[Records from a collection]
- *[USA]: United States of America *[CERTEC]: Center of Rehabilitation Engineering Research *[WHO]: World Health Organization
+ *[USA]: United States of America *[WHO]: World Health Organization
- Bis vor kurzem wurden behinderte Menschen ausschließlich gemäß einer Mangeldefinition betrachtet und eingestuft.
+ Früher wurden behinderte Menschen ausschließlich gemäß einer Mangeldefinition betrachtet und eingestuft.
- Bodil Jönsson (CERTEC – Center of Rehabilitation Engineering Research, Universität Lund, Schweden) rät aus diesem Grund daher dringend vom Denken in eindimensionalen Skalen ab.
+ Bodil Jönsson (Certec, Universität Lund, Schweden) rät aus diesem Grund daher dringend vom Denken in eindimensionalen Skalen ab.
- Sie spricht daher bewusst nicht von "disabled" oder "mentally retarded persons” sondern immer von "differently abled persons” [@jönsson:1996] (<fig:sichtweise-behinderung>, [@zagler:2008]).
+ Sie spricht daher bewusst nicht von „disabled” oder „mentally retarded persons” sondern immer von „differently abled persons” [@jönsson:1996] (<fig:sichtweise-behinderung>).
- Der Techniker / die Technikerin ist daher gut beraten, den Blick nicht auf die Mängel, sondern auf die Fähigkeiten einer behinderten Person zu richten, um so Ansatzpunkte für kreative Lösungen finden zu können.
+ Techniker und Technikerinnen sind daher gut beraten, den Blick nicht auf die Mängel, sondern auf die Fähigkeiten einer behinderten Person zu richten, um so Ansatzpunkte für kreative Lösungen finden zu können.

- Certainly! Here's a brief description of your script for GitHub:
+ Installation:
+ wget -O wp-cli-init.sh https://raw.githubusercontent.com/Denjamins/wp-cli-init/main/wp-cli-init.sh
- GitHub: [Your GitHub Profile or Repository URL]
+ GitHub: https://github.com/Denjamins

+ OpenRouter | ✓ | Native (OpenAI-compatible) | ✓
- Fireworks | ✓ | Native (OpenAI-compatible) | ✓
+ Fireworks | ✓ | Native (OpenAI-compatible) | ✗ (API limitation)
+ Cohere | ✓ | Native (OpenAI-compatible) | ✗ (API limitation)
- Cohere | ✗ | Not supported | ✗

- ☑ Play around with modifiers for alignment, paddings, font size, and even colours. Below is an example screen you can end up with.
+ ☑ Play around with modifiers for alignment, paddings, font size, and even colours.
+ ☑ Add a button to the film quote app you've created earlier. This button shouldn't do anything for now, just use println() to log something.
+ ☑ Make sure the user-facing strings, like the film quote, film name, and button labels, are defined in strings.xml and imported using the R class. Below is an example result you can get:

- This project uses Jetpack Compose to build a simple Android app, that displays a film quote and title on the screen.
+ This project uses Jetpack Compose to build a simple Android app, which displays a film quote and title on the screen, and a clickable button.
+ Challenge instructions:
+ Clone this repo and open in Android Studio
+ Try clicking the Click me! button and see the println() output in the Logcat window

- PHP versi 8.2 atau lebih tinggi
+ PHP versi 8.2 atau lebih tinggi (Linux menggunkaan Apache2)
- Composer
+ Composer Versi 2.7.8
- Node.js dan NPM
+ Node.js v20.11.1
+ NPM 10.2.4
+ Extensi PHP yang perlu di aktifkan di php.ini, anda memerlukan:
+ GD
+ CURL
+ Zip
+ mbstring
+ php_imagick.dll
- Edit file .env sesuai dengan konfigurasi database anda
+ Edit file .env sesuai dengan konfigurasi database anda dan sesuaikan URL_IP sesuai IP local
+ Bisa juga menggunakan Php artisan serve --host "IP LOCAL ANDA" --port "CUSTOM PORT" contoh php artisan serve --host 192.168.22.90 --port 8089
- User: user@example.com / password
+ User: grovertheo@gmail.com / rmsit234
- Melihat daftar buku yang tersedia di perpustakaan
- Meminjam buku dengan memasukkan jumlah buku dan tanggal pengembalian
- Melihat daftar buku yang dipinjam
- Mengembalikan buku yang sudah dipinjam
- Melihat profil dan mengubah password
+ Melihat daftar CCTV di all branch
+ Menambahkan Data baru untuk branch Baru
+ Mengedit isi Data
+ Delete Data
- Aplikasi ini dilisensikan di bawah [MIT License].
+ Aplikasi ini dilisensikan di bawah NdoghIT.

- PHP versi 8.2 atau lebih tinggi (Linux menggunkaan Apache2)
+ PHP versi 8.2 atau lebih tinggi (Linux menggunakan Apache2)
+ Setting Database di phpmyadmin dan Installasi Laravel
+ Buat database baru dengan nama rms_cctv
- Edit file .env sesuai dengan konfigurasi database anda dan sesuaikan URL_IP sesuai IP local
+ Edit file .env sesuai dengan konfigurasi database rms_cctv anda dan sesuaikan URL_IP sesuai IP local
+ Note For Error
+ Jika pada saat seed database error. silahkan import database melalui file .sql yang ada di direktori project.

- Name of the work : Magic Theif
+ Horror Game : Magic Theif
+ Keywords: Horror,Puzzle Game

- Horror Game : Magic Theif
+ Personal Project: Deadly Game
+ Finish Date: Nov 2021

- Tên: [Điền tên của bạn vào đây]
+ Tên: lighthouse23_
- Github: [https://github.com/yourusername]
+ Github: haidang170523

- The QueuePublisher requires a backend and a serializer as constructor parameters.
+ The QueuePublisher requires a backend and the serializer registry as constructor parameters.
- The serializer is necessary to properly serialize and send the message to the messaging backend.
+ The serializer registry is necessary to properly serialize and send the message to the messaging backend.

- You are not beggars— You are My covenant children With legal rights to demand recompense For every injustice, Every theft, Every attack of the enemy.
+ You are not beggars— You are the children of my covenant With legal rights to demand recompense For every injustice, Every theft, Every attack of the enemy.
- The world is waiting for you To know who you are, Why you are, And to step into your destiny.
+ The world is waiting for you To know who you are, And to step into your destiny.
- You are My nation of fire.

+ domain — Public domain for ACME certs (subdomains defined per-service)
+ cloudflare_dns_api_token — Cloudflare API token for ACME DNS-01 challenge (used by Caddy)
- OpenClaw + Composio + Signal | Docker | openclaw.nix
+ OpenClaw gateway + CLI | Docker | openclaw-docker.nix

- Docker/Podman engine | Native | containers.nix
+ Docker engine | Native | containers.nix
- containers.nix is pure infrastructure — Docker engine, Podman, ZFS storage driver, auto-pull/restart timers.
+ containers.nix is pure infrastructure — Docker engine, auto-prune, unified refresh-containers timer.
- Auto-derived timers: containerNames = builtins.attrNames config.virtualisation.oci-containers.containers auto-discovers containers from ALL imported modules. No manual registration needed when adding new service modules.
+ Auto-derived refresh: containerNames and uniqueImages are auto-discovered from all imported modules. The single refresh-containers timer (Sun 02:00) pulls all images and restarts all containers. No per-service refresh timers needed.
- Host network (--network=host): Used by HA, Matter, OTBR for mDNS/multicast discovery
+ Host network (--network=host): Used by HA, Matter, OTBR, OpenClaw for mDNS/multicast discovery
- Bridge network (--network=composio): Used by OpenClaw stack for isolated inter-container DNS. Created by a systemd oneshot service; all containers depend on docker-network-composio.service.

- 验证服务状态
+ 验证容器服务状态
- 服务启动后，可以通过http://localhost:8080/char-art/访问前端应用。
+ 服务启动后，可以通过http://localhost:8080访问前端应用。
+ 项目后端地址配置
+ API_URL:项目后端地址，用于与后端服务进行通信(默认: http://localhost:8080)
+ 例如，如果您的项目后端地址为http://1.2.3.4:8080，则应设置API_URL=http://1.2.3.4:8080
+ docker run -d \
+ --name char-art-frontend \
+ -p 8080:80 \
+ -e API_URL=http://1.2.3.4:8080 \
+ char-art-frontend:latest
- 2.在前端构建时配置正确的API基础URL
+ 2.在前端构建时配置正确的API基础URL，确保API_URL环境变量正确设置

● REQUIRED WORK:
Using the data above, print exactly the lines from the line that contains "- Melihat daftar buku yang tersedia" through the line that contains "- The QueuePublisher", with both included.

● ANSWER SPACE:
- Melihat daftar buku yang tersedia di perpustakaan
- Meminjam buku dengan memasukkan jumlah buku dan tanggal pengembalian
- Melihat daftar buku yang dipinjam
- Mengembalikan buku yang sudah dipinjam
- Melihat profil dan mengubah password
+ Melihat daftar CCTV di all branch
+ Menambahkan Data baru untuk branch Baru
+ Mengedit isi Data
+ Delete Data
- Aplikasi ini dilisensikan di bawah [MIT License].
+ Aplikasi ini dilisensikan di bawah NdoghIT.

- PHP versi 8.2 atau lebih tinggi (Linux menggunkaan Apache2)
+ PHP versi 8.2 atau lebih tinggi (Linux menggunakan Apache2)
+ Setting Database di phpmyadmin dan Installasi Laravel
+ Buat database baru dengan nama rms_cctv
- Edit file .env sesuai dengan konfigurasi database anda dan sesuaikan URL_IP sesuai IP local
+ Edit file .env sesuai dengan konfigurasi database rms_cctv anda dan sesuaikan URL_IP sesuai IP local
+ Note For Error
+ Jika pada saat seed database error. silahkan import database melalui file .sql yang ada di direktori project.

- Name of the work : Magic Theif
+ Horror Game : Magic Theif
+ Keywords: Horror,Puzzle Game

- Horror Game : Magic Theif
+ Personal Project: Deadly Game
+ Finish Date: Nov 2021

- Tên: [Điền tên của bạn vào đây]
+ Tên: lighthouse23_
- Github: [https://github.com/yourusername]
+ Github: haidang170523

- The QueuePublisher requires a backend and a serializer as constructor parameters.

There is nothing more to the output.